▸ EXERCISE DETAILS:
Only a number is expected here: the count of lines in the data that contain "full".

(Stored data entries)
--- START ---
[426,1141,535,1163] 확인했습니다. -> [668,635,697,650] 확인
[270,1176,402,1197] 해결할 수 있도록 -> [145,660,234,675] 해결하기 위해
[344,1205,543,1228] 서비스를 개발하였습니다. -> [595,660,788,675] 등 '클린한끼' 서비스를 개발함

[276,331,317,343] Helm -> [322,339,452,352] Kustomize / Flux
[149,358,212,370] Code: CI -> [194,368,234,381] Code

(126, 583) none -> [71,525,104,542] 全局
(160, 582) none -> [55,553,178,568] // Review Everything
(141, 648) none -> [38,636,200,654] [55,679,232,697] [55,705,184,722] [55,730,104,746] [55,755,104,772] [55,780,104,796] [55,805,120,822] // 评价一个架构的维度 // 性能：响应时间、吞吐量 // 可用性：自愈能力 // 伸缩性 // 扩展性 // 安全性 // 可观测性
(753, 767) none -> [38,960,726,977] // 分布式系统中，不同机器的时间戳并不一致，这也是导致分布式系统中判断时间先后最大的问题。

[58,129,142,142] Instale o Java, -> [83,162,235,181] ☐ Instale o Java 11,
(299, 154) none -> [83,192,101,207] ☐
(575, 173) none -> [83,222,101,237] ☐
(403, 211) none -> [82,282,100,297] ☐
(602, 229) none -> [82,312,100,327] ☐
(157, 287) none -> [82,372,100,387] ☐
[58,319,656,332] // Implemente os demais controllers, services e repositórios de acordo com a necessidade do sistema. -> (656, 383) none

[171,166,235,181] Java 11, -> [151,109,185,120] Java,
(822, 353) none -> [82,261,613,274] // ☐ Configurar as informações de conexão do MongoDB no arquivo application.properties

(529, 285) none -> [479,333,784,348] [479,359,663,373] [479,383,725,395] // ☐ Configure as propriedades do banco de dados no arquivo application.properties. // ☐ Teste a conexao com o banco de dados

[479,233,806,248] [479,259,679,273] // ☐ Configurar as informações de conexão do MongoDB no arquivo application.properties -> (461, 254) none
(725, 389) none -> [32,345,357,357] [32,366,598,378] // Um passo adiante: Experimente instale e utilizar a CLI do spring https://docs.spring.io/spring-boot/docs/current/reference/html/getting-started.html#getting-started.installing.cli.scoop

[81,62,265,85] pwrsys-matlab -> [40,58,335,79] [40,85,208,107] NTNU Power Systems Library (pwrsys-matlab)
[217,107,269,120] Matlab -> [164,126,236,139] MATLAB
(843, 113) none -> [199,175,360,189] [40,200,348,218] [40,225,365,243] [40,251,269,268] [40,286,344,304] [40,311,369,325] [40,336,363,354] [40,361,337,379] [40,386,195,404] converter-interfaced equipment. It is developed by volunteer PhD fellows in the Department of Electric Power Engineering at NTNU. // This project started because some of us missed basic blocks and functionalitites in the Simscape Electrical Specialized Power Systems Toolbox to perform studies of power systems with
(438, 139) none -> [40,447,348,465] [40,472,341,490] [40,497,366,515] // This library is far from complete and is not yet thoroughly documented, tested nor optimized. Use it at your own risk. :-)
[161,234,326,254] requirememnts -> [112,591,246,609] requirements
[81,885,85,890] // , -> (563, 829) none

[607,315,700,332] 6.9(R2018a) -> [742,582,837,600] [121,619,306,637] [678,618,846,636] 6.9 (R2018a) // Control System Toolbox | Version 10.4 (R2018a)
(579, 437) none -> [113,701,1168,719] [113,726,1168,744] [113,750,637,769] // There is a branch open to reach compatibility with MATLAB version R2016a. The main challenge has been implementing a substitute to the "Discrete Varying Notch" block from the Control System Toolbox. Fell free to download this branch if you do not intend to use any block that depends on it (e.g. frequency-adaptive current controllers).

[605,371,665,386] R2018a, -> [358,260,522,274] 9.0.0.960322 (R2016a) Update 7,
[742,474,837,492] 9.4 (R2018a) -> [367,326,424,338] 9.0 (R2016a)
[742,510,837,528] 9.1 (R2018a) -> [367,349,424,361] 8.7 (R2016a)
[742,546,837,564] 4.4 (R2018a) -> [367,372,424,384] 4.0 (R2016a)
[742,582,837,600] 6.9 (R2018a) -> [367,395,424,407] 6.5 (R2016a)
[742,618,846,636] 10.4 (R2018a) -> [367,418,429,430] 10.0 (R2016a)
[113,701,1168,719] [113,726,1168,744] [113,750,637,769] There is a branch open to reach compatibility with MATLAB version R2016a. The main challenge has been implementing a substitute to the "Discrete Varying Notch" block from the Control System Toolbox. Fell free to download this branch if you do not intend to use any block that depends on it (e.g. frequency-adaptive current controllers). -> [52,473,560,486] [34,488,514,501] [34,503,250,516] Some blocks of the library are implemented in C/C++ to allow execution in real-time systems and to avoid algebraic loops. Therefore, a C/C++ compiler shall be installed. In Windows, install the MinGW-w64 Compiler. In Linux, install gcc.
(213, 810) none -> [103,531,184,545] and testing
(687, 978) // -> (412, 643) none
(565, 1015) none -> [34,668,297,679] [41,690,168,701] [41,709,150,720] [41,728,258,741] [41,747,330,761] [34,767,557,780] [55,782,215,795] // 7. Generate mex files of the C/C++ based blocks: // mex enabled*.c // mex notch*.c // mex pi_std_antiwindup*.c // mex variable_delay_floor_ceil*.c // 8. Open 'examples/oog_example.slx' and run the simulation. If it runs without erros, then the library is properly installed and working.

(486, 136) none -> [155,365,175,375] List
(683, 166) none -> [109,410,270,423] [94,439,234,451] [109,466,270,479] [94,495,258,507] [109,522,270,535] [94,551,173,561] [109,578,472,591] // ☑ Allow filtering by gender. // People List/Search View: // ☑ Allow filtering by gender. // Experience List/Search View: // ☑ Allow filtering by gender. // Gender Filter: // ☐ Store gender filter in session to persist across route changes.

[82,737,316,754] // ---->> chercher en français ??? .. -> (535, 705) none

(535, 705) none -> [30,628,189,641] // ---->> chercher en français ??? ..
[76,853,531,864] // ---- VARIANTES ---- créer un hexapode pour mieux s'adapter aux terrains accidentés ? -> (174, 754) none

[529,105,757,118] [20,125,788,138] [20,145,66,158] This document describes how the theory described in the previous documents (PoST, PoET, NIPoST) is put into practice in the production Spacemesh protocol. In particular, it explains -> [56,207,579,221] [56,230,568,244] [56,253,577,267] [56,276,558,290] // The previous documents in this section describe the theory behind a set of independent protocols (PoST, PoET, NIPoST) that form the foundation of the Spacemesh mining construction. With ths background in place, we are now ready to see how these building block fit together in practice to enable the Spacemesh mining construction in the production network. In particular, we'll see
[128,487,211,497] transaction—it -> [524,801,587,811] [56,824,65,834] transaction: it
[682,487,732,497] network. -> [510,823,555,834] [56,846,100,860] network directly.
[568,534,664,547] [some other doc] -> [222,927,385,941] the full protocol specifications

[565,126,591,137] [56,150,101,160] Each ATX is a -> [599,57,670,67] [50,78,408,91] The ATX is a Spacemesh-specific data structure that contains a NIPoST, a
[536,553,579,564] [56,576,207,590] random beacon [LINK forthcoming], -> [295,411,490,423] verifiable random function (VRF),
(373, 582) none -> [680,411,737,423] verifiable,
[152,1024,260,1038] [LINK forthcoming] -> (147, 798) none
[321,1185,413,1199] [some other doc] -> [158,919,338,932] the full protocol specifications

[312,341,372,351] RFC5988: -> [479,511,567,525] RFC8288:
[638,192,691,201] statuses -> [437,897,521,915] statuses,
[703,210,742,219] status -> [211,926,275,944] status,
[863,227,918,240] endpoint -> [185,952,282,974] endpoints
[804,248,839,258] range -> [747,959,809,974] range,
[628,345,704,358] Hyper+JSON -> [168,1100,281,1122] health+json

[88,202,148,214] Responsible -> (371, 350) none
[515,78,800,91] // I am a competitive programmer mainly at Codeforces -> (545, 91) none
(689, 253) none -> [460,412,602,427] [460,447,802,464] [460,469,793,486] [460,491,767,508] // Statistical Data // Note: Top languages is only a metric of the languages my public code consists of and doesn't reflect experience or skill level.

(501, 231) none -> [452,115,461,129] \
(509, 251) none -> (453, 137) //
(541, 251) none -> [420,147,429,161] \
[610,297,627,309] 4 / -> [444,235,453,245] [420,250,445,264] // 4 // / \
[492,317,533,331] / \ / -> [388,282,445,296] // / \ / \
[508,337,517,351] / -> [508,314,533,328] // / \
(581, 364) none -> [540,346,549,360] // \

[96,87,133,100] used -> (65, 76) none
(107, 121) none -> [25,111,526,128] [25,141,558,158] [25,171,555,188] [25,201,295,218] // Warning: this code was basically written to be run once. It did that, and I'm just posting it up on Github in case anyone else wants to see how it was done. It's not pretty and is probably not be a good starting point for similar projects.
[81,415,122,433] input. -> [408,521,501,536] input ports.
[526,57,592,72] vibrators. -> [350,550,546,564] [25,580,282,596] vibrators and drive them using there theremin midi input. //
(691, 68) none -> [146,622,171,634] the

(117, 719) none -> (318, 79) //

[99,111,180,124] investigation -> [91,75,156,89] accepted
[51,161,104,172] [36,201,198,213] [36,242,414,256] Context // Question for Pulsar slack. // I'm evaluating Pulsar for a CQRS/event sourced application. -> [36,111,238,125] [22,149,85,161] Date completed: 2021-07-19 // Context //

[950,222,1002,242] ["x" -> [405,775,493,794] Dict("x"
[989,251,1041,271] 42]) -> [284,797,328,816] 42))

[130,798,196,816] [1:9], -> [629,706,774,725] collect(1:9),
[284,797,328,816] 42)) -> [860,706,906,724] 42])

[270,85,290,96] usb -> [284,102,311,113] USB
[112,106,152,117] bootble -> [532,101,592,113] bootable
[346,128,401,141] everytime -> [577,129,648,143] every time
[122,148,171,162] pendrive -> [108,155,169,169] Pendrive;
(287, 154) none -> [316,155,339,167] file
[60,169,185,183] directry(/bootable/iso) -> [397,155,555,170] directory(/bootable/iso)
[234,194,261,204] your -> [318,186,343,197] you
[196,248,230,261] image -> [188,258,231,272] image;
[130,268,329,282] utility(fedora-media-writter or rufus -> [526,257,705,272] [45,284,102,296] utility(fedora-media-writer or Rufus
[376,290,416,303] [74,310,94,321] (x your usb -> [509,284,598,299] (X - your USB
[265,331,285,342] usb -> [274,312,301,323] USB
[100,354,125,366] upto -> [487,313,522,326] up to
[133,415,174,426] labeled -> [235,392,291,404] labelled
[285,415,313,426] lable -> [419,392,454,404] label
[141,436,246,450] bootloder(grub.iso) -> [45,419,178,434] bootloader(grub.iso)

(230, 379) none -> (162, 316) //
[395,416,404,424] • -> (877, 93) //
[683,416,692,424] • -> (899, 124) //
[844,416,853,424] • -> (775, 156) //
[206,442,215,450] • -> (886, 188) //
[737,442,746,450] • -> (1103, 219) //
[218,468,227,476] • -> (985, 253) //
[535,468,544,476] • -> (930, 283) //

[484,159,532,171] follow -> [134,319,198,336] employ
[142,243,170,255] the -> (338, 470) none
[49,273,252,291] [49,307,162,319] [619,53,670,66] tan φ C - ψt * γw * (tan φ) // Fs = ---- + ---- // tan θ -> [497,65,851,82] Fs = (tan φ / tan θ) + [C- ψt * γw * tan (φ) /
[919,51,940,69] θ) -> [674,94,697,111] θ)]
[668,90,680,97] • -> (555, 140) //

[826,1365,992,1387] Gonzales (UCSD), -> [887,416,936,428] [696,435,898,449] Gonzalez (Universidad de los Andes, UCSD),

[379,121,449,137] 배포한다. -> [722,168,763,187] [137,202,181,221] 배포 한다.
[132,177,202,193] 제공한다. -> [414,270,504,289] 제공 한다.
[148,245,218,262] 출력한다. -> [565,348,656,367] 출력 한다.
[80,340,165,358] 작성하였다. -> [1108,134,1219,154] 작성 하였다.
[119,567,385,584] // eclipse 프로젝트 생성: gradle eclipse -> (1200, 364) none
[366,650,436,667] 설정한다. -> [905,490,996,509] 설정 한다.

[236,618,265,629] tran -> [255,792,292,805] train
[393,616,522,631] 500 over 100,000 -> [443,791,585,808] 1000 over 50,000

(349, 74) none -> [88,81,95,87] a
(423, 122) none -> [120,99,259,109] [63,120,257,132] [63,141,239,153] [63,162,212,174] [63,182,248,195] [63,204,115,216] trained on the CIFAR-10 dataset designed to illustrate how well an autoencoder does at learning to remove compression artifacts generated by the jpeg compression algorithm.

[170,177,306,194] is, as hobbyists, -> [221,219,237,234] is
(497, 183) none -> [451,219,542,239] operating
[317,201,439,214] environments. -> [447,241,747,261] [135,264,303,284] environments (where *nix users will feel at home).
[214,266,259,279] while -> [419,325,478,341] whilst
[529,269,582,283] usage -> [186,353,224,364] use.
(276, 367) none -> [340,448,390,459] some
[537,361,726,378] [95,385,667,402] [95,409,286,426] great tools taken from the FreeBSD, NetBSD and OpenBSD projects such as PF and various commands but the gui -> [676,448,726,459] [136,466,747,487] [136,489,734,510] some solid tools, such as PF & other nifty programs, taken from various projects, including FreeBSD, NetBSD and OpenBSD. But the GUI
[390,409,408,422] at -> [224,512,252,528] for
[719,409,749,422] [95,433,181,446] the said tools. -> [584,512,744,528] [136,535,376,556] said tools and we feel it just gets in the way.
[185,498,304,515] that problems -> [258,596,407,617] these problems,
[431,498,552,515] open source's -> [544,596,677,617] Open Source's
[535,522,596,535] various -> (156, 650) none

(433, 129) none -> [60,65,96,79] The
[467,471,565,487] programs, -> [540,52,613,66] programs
--- END ---
▸ ANSWER TO THE EXERCISE:
2